Work instructions: Every line below needs to be printed again exactly, without any of its pictures.

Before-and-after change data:
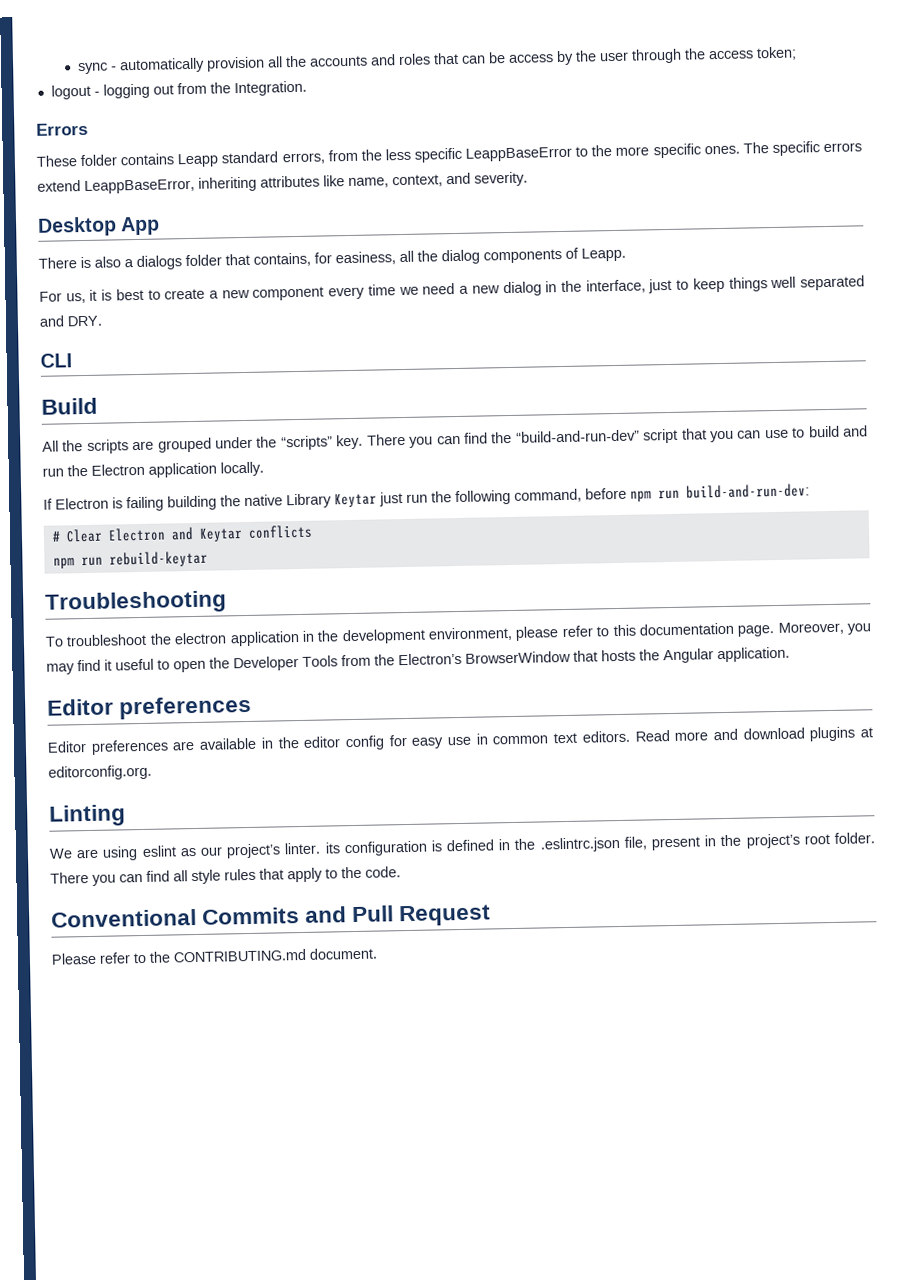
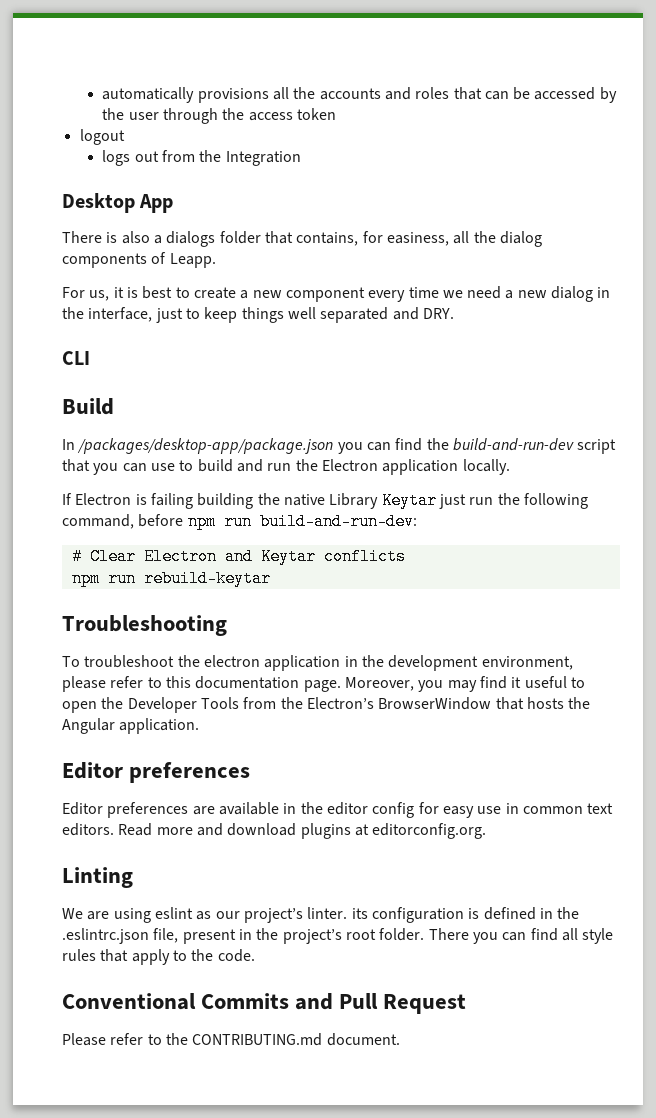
- sync - automatically provision all the accounts and roles that can be access by the user through the access token;
+ automatically provisions all the accounts and roles that can be accessed by the user through the access token
- logout - logging out from the Integration.
- Errors
- These folder contains Leapp standard errors, from the less specific LeappBaseError to the more specific ones. The specific errors extend LeappBaseError, inheriting attributes like name, context, and severity.
+ logout
+ logs out from the Integration
- All the scripts are grouped under the “scripts” key. There you can find the “build-and-run-dev” script that you can use to build and run the Electron application locally.
+ In /packages/desktop-app/package.json you can find the build-and-run-dev script that you can use to build and run the Electron application locally.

Answer for the task:
- sync - automatically provision all the accounts and roles that can be access by the user through the access token;
+ automatically provisions all the accounts and roles that can be accessed by the user through the access token
- logout - logging out from the Integration.
- Errors
- These folder contains Leapp standard errors, from the less specific LeappBaseError to the more specific ones. The specific errors extend LeappBaseError, inheriting attributes like name, context, and severity.
+ logout
+ logs out from the Integration
- All the scripts are grouped under the “scripts” key. There you can find the “build-and-run-dev” script that you can use to build and run the Electron application locally.
+ In /packages/desktop-app/package.json you can find the build-and-run-dev script that you can use to build and run the Electron application locally.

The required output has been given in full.